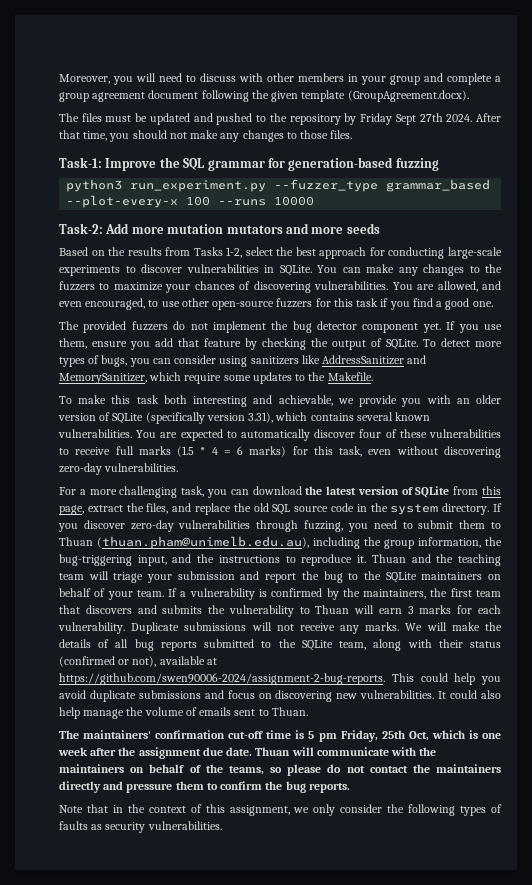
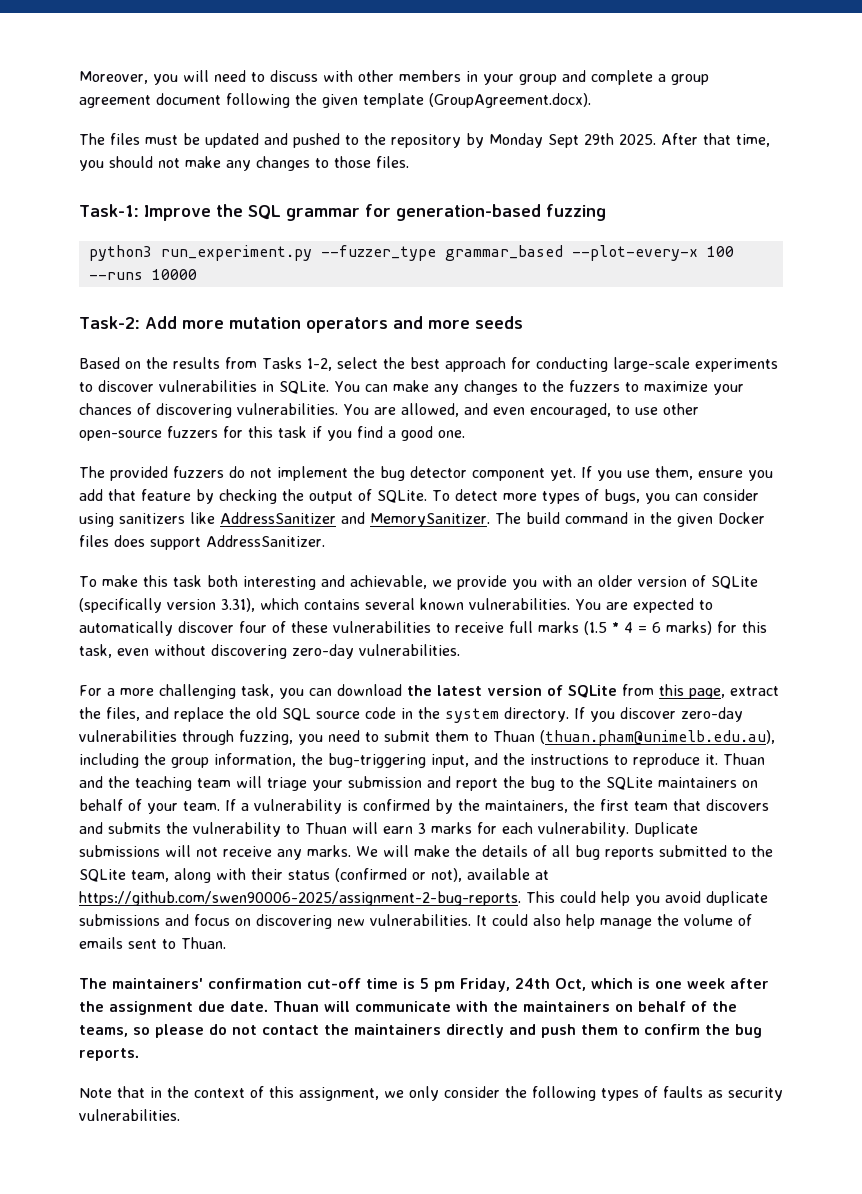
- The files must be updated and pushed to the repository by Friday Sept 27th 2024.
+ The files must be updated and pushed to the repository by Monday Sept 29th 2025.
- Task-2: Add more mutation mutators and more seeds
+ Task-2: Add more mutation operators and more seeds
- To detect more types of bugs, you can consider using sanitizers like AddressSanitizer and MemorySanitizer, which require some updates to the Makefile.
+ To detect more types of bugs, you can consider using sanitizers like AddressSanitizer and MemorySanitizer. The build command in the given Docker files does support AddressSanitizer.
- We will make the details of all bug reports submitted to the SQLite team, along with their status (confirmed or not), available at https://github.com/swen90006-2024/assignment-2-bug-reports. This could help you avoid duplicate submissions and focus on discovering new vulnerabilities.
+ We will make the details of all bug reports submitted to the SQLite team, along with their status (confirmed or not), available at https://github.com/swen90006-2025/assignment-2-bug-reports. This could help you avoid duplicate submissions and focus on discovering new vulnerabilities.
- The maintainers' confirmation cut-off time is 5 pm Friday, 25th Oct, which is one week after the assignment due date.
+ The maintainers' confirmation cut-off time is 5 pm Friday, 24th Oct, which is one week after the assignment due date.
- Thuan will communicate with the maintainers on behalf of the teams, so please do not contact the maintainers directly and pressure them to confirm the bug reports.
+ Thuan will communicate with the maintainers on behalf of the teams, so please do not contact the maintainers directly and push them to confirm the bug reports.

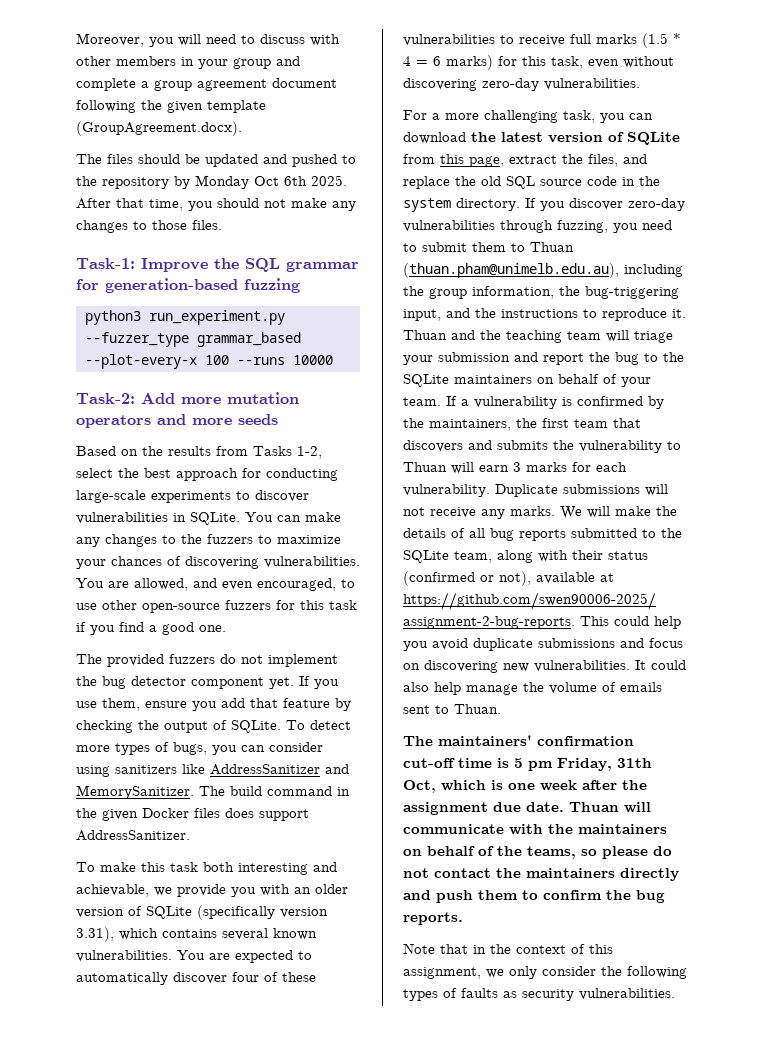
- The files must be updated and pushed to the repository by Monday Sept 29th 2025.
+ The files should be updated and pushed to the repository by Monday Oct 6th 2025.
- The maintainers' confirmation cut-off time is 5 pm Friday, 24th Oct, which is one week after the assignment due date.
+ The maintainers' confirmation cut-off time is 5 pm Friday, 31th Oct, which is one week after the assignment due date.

•••••

- **What to do**:
Repeat the listing above word for word, omitting the pictures.

- **Task solution**:
- The files must be updated and pushed to the repository by Friday Sept 27th 2024.
+ The files must be updated and pushed to the repository by Monday Sept 29th 2025.
- Task-2: Add more mutation mutators and more seeds
+ Task-2: Add more mutation operators and more seeds
- To detect more types of bugs, you can consider using sanitizers like AddressSanitizer and MemorySanitizer, which require some updates to the Makefile.
+ To detect more types of bugs, you can consider using sanitizers like AddressSanitizer and MemorySanitizer. The build command in the given Docker files does support AddressSanitizer.
- We will make the details of all bug reports submitted to the SQLite team, along with their status (confirmed or not), available at https://github.com/swen90006-2024/assignment-2-bug-reports. This could help you avoid duplicate submissions and focus on discovering new vulnerabilities.
+ We will make the details of all bug reports submitted to the SQLite team, along with their status (confirmed or not), available at https://github.com/swen90006-2025/assignment-2-bug-reports. This could help you avoid duplicate submissions and focus on discovering new vulnerabilities.
- The maintainers' confirmation cut-off time is 5 pm Friday, 25th Oct, which is one week after the assignment due date.
+ The maintainers' confirmation cut-off time is 5 pm Friday, 24th Oct, which is one week after the assignment due date.
- Thuan will communicate with the maintainers on behalf of the teams, so please do not contact the maintainers directly and pressure them to confirm the bug reports.
+ Thuan will communicate with the maintainers on behalf of the teams, so please do not contact the maintainers directly and push them to confirm the bug reports.

- The files must be updated and pushed to the repository by Monday Sept 29th 2025.
+ The files should be updated and pushed to the repository by Monday Oct 6th 2025.
- The maintainers' confirmation cut-off time is 5 pm Friday, 24th Oct, which is one week after the assignment due date.
+ The maintainers' confirmation cut-off time is 5 pm Friday, 31th Oct, which is one week after the assignment due date.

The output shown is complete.